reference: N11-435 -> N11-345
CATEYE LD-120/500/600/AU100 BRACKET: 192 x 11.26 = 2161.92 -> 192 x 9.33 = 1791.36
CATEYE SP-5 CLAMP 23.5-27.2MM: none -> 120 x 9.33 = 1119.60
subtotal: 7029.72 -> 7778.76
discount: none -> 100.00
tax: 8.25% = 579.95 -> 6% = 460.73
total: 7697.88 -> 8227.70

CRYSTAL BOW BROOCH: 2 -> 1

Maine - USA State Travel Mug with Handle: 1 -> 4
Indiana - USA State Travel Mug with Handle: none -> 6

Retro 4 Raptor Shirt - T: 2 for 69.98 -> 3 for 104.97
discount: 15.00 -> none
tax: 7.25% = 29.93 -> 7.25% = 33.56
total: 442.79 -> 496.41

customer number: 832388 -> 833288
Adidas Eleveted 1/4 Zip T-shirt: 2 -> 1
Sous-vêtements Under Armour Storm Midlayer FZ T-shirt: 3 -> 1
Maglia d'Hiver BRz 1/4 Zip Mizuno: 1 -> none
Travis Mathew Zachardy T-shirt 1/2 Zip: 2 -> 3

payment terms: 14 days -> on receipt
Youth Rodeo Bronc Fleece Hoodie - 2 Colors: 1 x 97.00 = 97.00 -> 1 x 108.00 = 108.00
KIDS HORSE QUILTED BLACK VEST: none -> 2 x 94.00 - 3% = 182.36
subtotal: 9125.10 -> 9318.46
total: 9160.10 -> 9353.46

■ Your goal
Every line in the entries above that has the word "subtotal" should be identified and copied.

■ Written solution
subtotal: 7029.72 -> 7778.76
subtotal: 9125.10 -> 9318.46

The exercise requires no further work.